We are now in the customer experience economy. In order to be successful, it’s not enough to provide a great product or a can’t-live-without-it service — you must differentiate on customer experience. Consumers are always comparing every new interaction against their last best experience, and that bar is constantly being set and reset by the leaders in customer experience strategy across industries.

Our society has gone from a mostly agriculture-based economy, where commodities were the golden ticket, to a more industrial, goods-based economy and then to a service economy — think Uber and ClassPass and thousands of other brands that provide services instead of goods. And now that service economy is being replaced by the experience economy.

We pay a premium for top-shelf experiences.
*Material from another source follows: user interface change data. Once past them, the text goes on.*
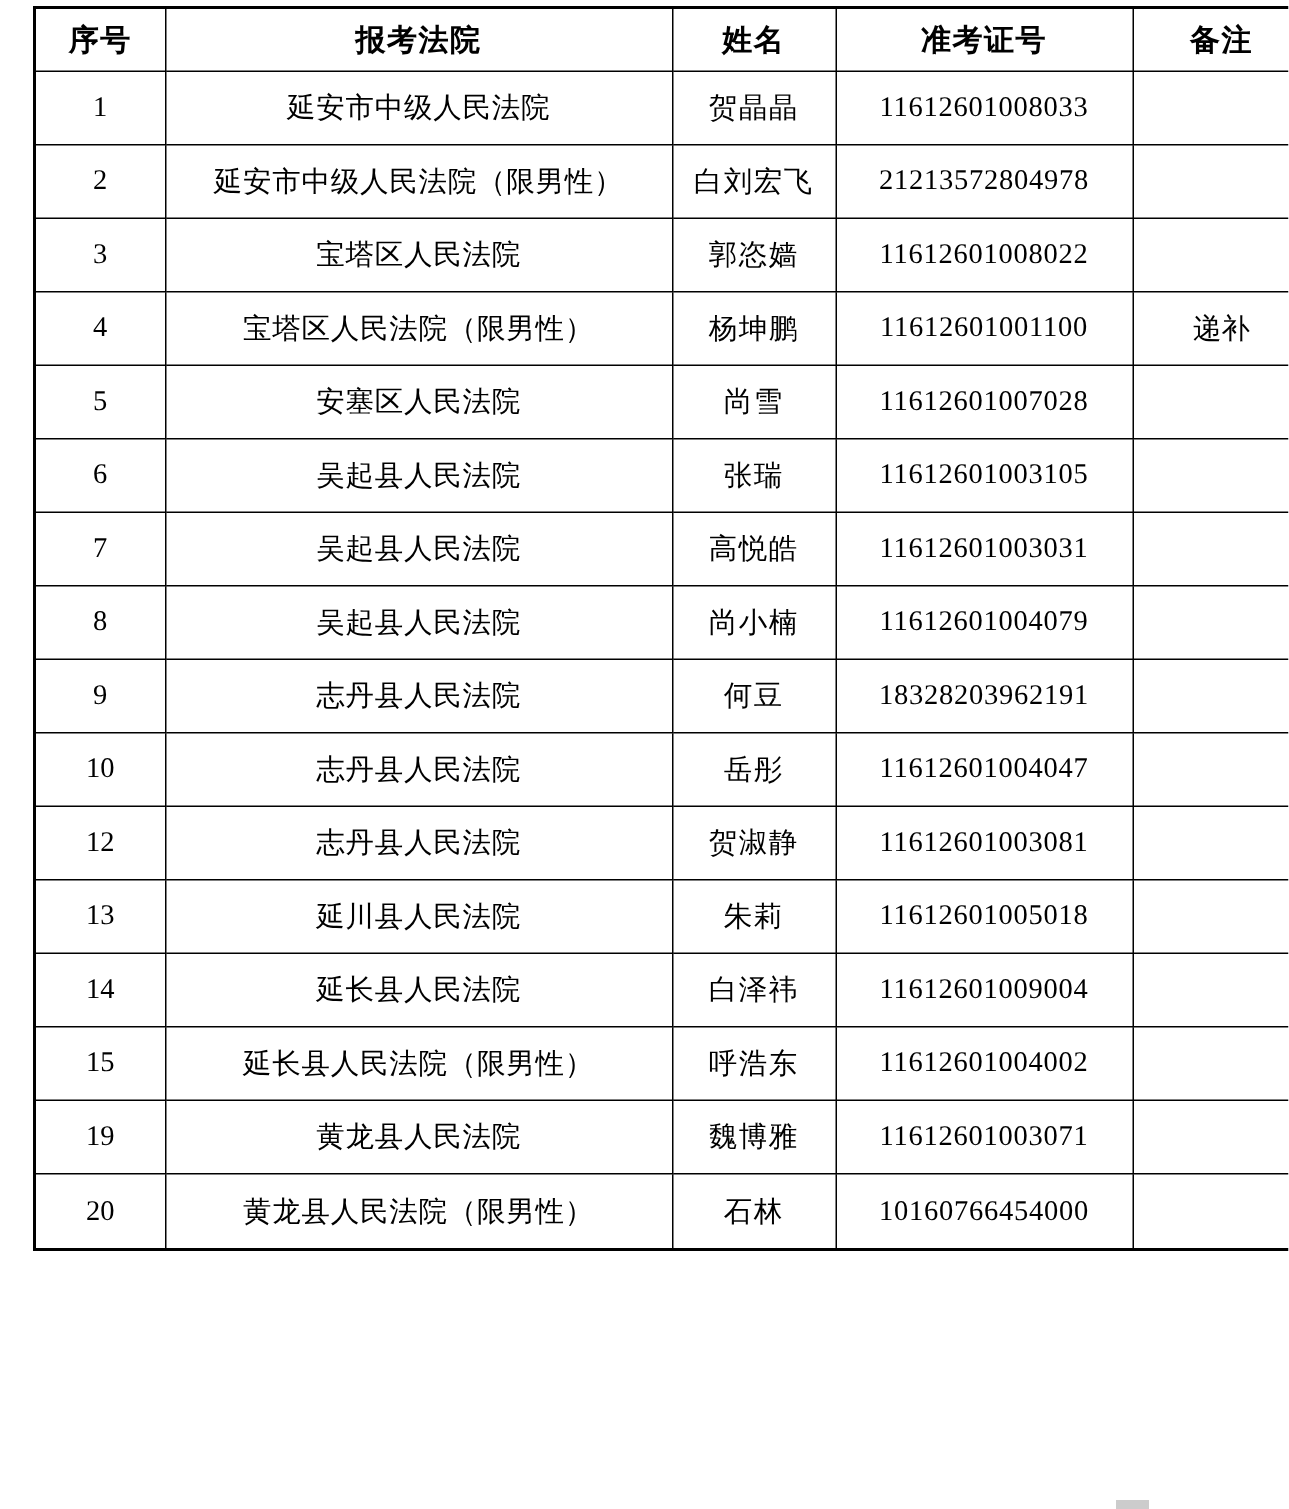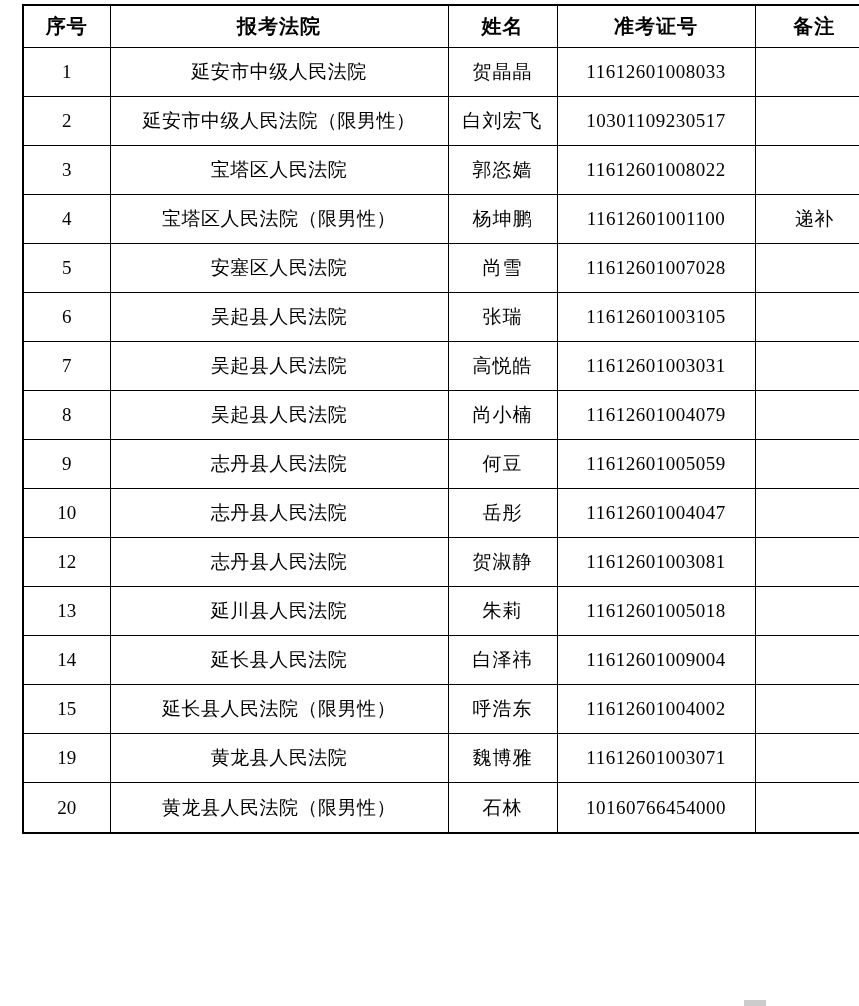--- a/index.html
+++ b/index.html
@@ -107,7 +107,7 @@
           <td class="col-no">2</td>
           <td class="col-court">延安市中级人民法院（限男性）</td>
           <td class="col-name">白刘宏飞</td>
-          <td class="col-ticket">10301109230517</td>
+          <td class="col-ticket">21213572804978</td>
           <td class="col-remark"></td>
         </tr>
         <tr>

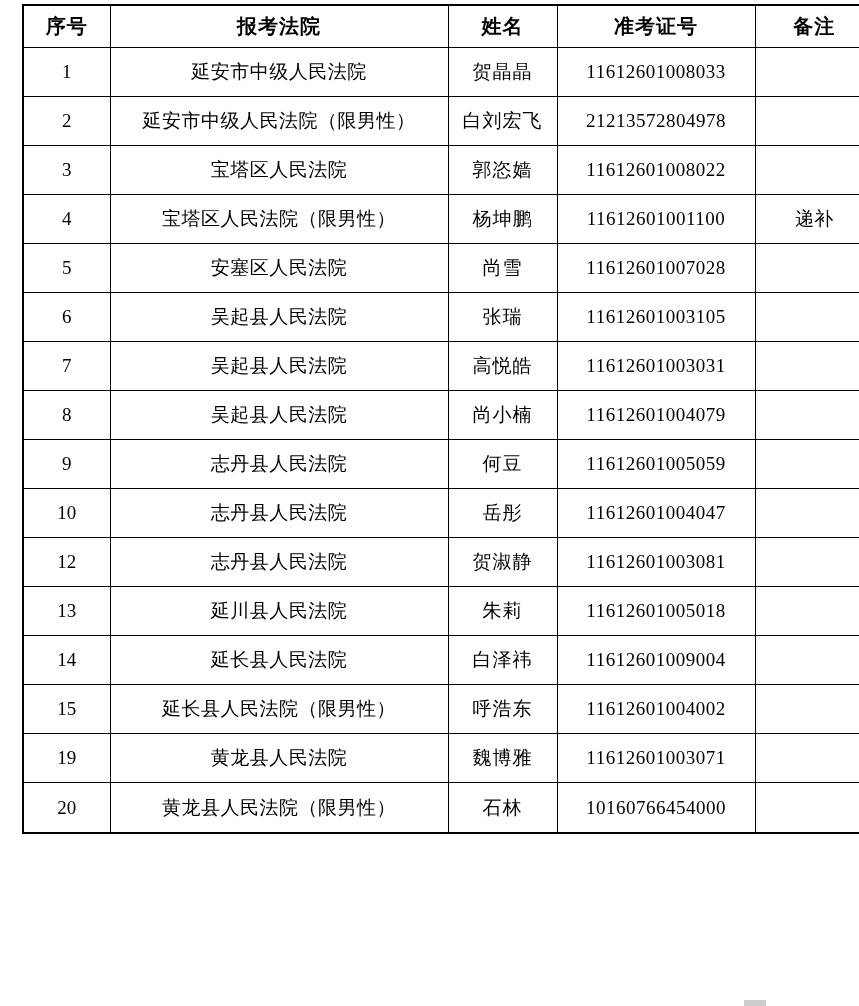--- a/index.html
+++ b/index.html
@@ -156,7 +156,7 @@
           <td class="col-no">9</td>
           <td class="col-court">志丹县人民法院</td>
           <td class="col-name">何豆</td>
-          <td class="col-ticket">11612601005059</td>
+          <td class="col-ticket">18328203962191</td>
           <td class="col-remark"></td>
         </tr>
         <tr>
Sure, we could make coffee at home, but isn’t it nicer to sip a freshly crafted latte in a curated space where we never have to do the dishes? (I can’t be the only one who misses coffee shops.) And we’re perfectly happy to pay ten times the wholesale cost of the beans and alternative milk for the pleasure of the experience.

Two years ago, research from Gartner found that 81% of marketing leaders believed their companies would compete mostly or completely on the basis of customer experience — last year, that belief was proven to be true, as customer experience surpassed pricing and product as the key brand differentiator across industries.

Successful leaders know that investing in customer experience helps their businesses differentiate and compete in an increasingly crowded marketplace. Don’t let your customers’ last best experiences happen with another organization.